Hey Steve,

Thank you for your feedback.

> - uses extra crypto functionality which is not already part of wireguard; and
> - passes messages across public networks using that functionality; and
>
> For what it's worth, if it would be possible to also encapsulate your control protocol inside wireguard, that would be vastly preferable: it allows the transport cryptography to be implemented in one place, once (i.e. in wireguard), and lets wirehub be a purely organisational overlay for managing links, rather than touching the crypto and introducing troubling extra complexities.

I agree.

The main issue to implement this is to accept message_handshake_initiation
packet from unknown initiators. WireHub peers discover themselves through the
DHT. One peer does not know in advance what peers will communicate with it. The
current implementation of WireGuard drops packets from unset peers.

I plan to implement a replay mechanism of the message_handshake_initiation
packet, where WireHub peeks it, decrypts the initiator's public key, and if
unknown and has enough workbit, will add it to WireGuard's peers before
replaying the packet. The main advantage is to avoid adding usage-specific
features to WireGuard, but I need to re-implement part of the WireGuard crypto
scheme (plus the replay mechanism might be a little dirty).

Another approach might be to modify WireGuard to add a hook called when a
unknown peer initiates a session. When it happens, a userland app (here,
WireHub) is called to accept or reject dynamically the initiator. This reduces
the overhead of processing twice the message_handshake_initiation packet from
the previous solution, but it would add complexity to the WireGuard's code.

    on_message_handshake_initiation(m) {
        // decrypt static_public

        if (unknown_peer(static_public)) {
            if (hook) {
                r = hook(static_public)     // call dynamically WireHub
            }

            // if no hook or hook rejects initiator, drop packet
            if (!hook or !r.accept_initiator) {
                return drop();
            }

            // else add iniatiator to peers
            set_peer(iniator.static_public,
                allowed_ips=r.allowed_ips,
                endpoint=iniator.endpoint,
                preshared_key=r.preshared_key,
                persistent_keep_alive=r.persistent_keep_alive)
        }

        // process message_handshake_initiation
    }

> - clamps the wireguard keys in some unspecified way to embed a proof-of-work (in fairness, I haven't read the code, so please correct me if I have misunderstood).

The workbit of a Curve25519 key is the count of trailing zeros of a derivation
of the public key.

    workbit(sk, namespace='public') {
        k = pub(sk)
        h = blake2b(k ⊕ namespace)
        wb = trailing_0s(h) // see __builtin_clz
        return wb
    }

WireHub peers only accept peers which public key has enough workbits.
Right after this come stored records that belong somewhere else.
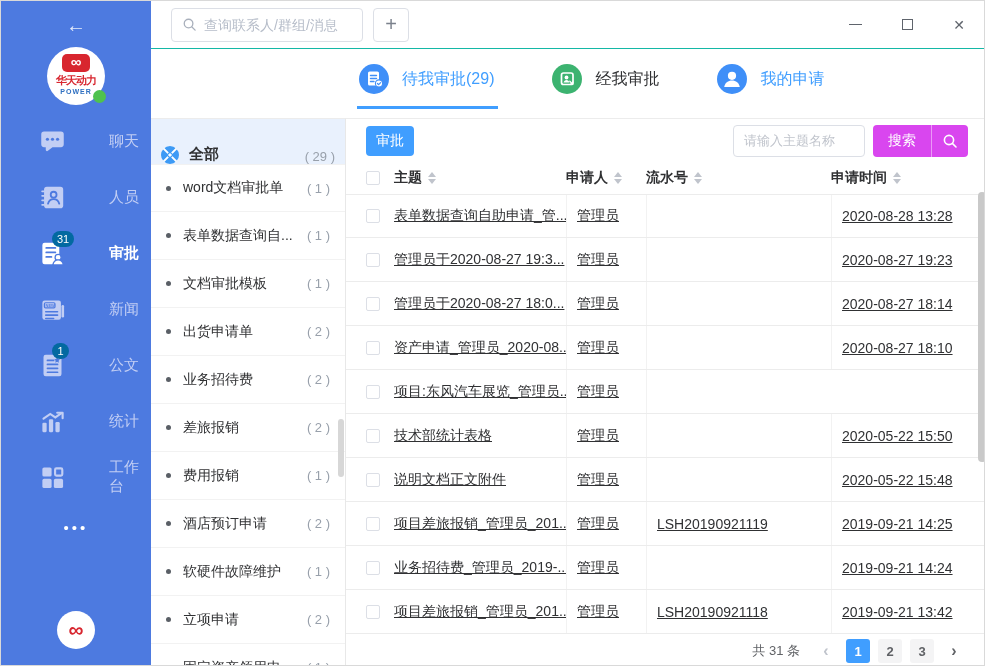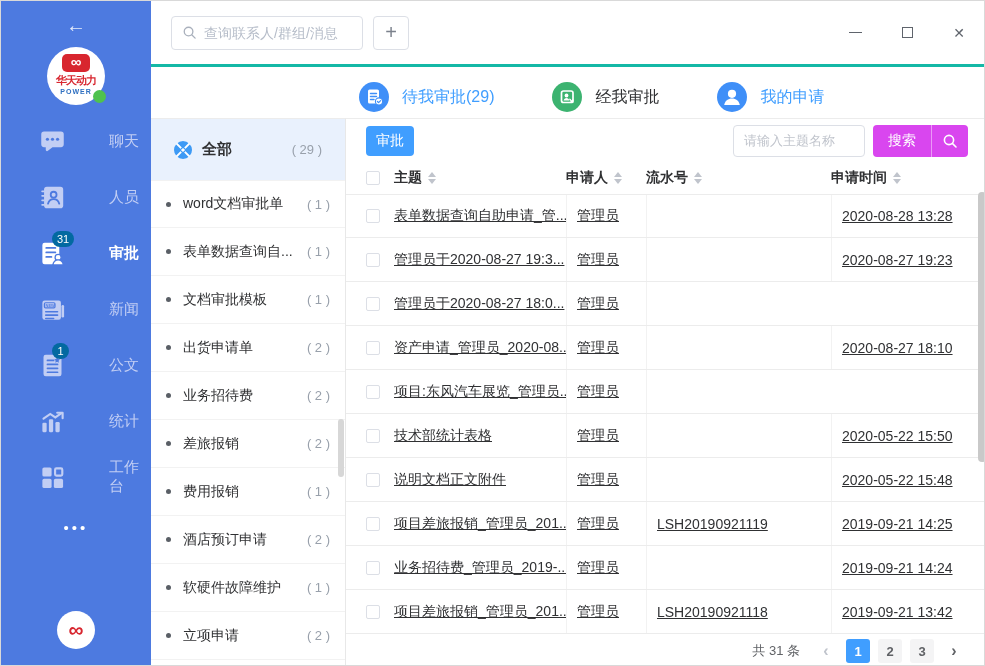--- a/index.html
+++ b/index.html
@@ -22,21 +22,21 @@
   .nav-ic svg { width:100%; height:100%; display:block; }
   .nav-label { margin-left:15px; font-size:15px; color:#c2cef4; }
   .nav-item.active .nav-label { color:#fff; font-weight:bold; }
   .nav-item.active .nav-ic { color:#fff; }
   .badge { position:absolute; top:-9px; left:13px; min-width:17px; height:16px; padding:0 5px; background:#0369a1; border-radius:9px; color:#fff; font-size:11px; line-height:16px; text-align:center; }
   .more-dots { margin-top:14px; color:#fff; font-size:15px; letter-spacing:3px; cursor:pointer; }
   .bottom-logo { position:absolute; bottom:16px; left:50%; transform:translateX(-50%); width:38px; height:38px; border-radius:50%; background:#fff; display:flex; align-items:center; justify-content:center; color:#d8262f; font-size:21px; font-weight:bold; cursor:pointer; }
 
   
   .main-col { position:absolute; left:150px; top:0; width:835px; height:100%; }
-  .topbar { height:66px; border-bottom:3px solid #14b8a6; display:flex; align-items:center; padding:0 14px 0 20px; }
+  .topbar { height:48px; border-bottom:1px solid #14b8a6; display:flex; align-items:center; padding:0 14px 0 20px; }
   .msg-search { width:192px; height:34px; border:1px solid #dcdfe6; border-radius:4px; display:flex; align-items:center; padding:0 10px; color:#a9b0bc; }
   .msg-search svg { width:15px; height:15px; flex:0 0 auto; }
   .msg-search input { border:0; outline:0; margin-left:7px; width:100%; font-size:14px; color:#333; font-family:inherit; }
   .msg-search input::placeholder { color:#b6bdc9; }
   .add-btn { margin-left:10px; width:36px; height:34px; border:1px solid #dcdfe6; border-radius:4px; display:flex; align-items:center; justify-content:center; font-size:20px; color:#7b818c; cursor:pointer; background:#fff; }
   .win-controls { margin-left:auto; display:flex; align-items:center; gap:26px; }
   .win-btn { width:26px; height:26px; display:flex; align-items:center; justify-content:center; cursor:pointer; color:#5f646c; }
   .ic-min { width:13px; height:1px; background:#5f646c; display:block; }
   .ic-max { width:11px; height:11px; border:1px solid #5f646c; display:block; }
   .ic-close { font-size:14px; line-height:14px; }
@@ -46,21 +46,21 @@
   .tab { position:relative; display:flex; align-items:center; gap:13px; cursor:pointer; }
   .tab + .tab { margin-left:58px; }
   .tab-ic { width:30px; height:30px; }
   .tab-ic svg { width:100%; height:100%; display:block; }
   .tab-label { font-size:16px; color:#303133; }
   .tab.blue .tab-label { color:#409eff; }
   .tab.active::after { content:""; position:absolute; left:-2px; right:-4px; bottom:0; height:3px; background:#409eff; }
 
   
   .cat-panel { position:absolute; left:0; top:117px; width:195px; height:549px; border-right:1px solid #e8e8e8; border-top:1px solid #ececec; background:#fff; overflow:hidden; }
-  .cat-all { height:61px; background:#e9f1fd; display:flex; align-items:center; padding:0 23px; cursor:pointer; }
+  .cat-all { height:45px; background:#e9f1fd; display:flex; align-items:flex-end; padding:0 10px; cursor:pointer; }
   .cat-all-ic { width:18px; height:18px; }
   .cat-all-ic svg { width:100%; height:100%; display:block; }
   .cat-all-label { margin-left:10px; font-size:15px; font-weight:bold; color:#303133; }
   .cat-count { margin-left:auto; font-size:13px; color:#98a0ab; white-space:nowrap; }
   .cat-item { height:48px; display:flex; align-items:center; padding:0 15px; border-bottom:1px solid #f2f2f2; cursor:pointer; }
   .cat-item:first-of-type { border-top:1px solid #f2f2f2; }
   .dot { width:5px; height:5px; border-radius:50%; background:#5a5f66; flex:0 0 auto; }
   .cat-label { margin-left:12px; font-size:14px; color:#303133; white-space:nowrap; overflow:hidden; }
   .cat-scrollbar { position:absolute; right:1px; top:300px; width:6px; height:58px; border-radius:3px; background:#d7d7d7; }
 
@@ -398,20 +398,21 @@
             <span class="cell">管理员于2020-08-27 19:3...</span>
             <span class="cell sep">管理员</span>
             <span class="cell sep"></span>
             <span class="cell sep">2020-08-27 19:23</span>
           </div>
           <div class="grid-row trow">
             <span class="cb"></span>
             <span class="cell">管理员于2020-08-27 18:0...</span>
             <span class="cell sep">管理员</span>
             <span class="cell sep"></span>
+            <span class="cell sep">2020-08-27 18:14</span>
           </div>
           <div class="grid-row trow">
             <span class="cb"></span>
             <span class="cell">资产申请_管理员_2020-08...</span>
             <span class="cell sep">管理员</span>
             <span class="cell sep"></span>
             <span class="cell sep">2020-08-27 18:10</span>
           </div>
           <div class="grid-row trow">
             <span class="cb"></span>

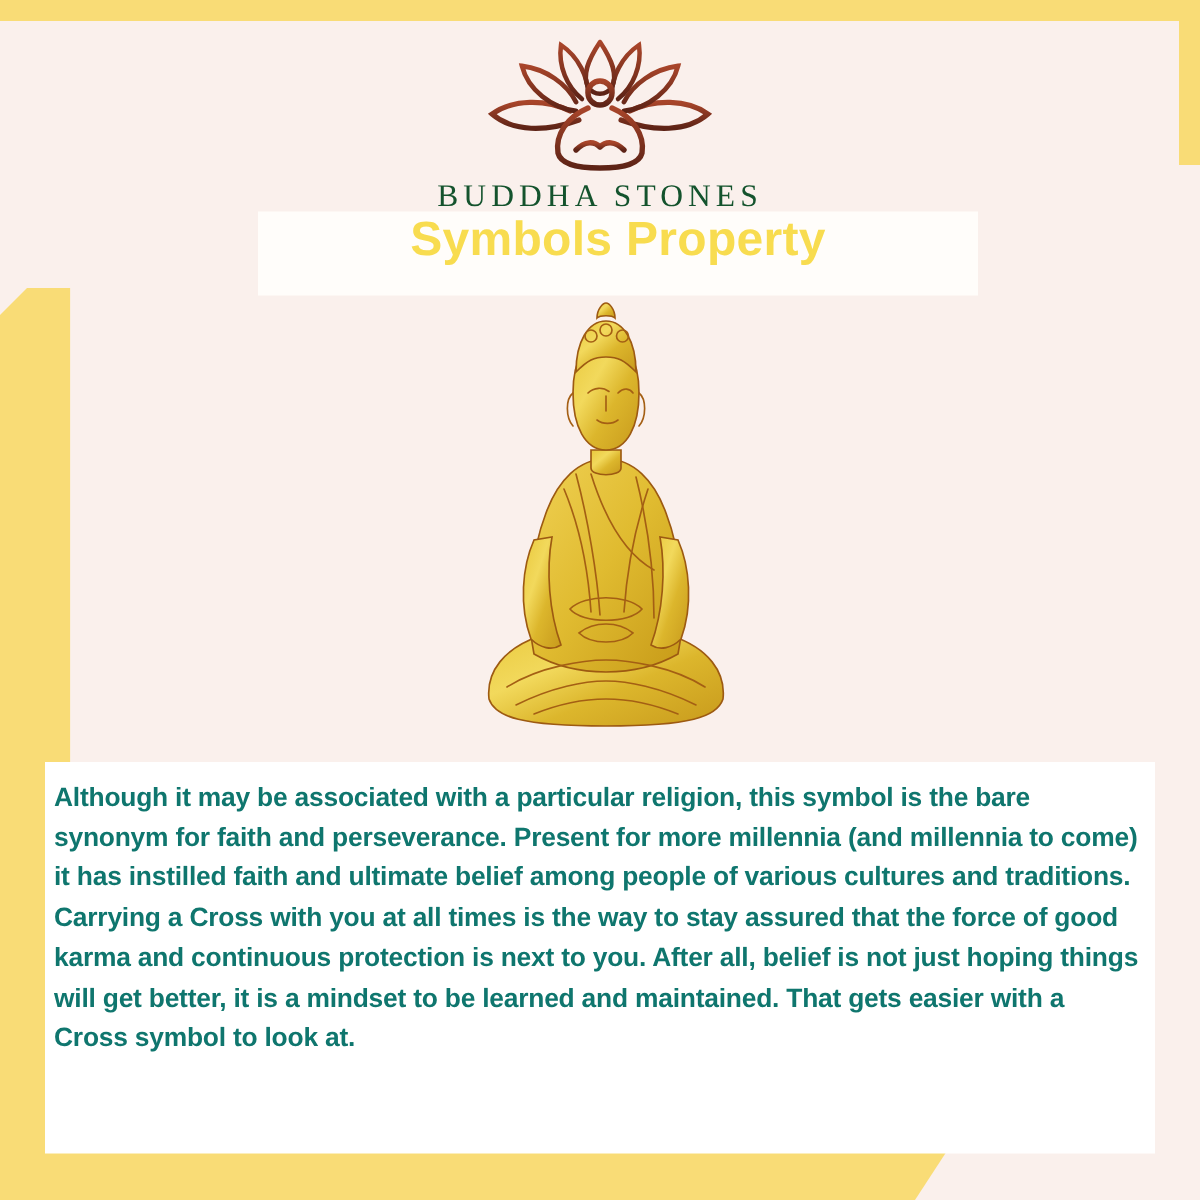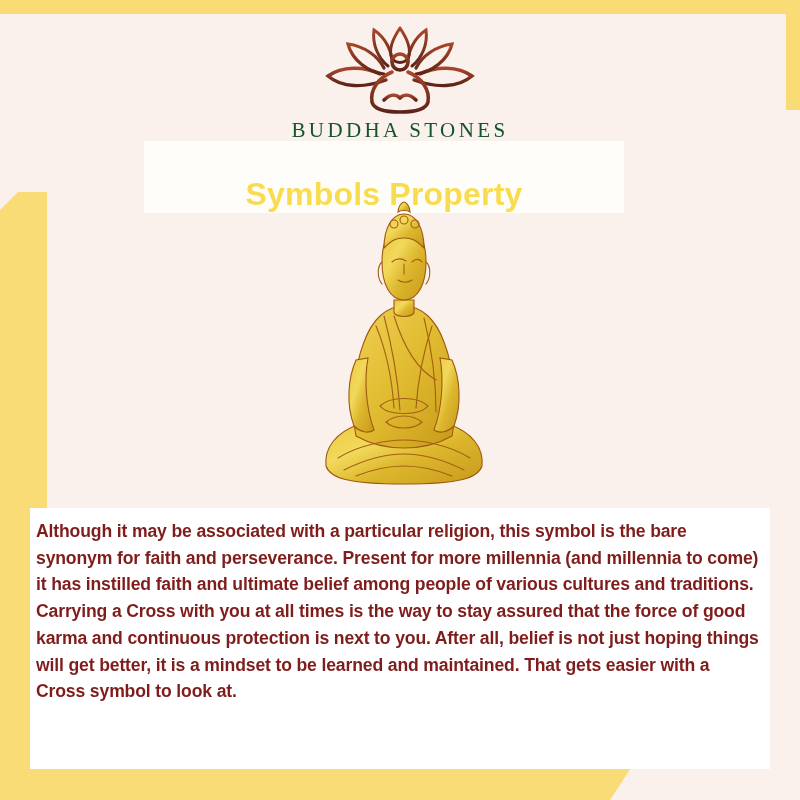--- a/index.html
+++ b/index.html
@@ -70,25 +70,25 @@
     font-family: "Liberation Serif", serif;
     font-size: 21px;
     letter-spacing: 3.4px;
     color: #14532d;
     font-weight: 400;
   }
 
   
   .title-banner {
     position: absolute;
-    left: 144px; top: 141px;
-    width: 480px; height: 72px;
+    left: 172px; top: 141px;
+    width: 480px; height: 56px;
     background: #fffdfa;
     display: flex;
-    align-items: flex-end;
+    align-items: flex-start;
     justify-content: center;
   }
   .title-banner-text {
     font-family: "Liberation Sans", sans-serif;
     font-size: 32px;
     font-weight: bold;
     color: #f8dc4f;
     letter-spacing: 0.2px;
     white-space: nowrap;
   }
@@ -142,21 +142,21 @@
     color: #f6da4e;
     font-size: 25px;
   }
   .heading-row .kw { color: #f6da4e; }
 
   .body-copy {
     margin: 10px 0 0 0;
     padding: 0 8px 0 6px;
     font-size: 17.6px;
     line-height: 1.52;
-    color: #7f1d1d;
+    color: #0f766e;
     font-weight: 600;
     text-align: left;
     letter-spacing: -0.15px;
   }
 </style>
 </head>
 <body>
 
 <div class="page">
This makes
identity expensive to generate, which mitigates Sybil attacks.

When workbit is incremented by one, the count of possible Curve25519 keys is
divided by 2. I don't know if it's a problem? I explored other PoW scheme, but
the current implementation is the simplest one I found.

> I would also love to see some sort of PKI option with this project, to avoid having to explicitly trust all the peers. I'd prefer to be able to simply provide the peers with a signature they can present to other peers that proves they can be trusted (or even better, have that signature generated by a nominated host at connect / setup time for each peer, which avoids much of the shenanigans involved with handling expiry, revocations etc.) Having the ability to tell all peers on the network to immediately terminate all connections with a specific compromised peer would also be handy.

I plan to build this on top of WireHub, once it will be more mature.

A PKI daemon may read peer's certificates, signed by a given authority, keeps a
list of the trusted peers and updates in live the wirehub's conf file.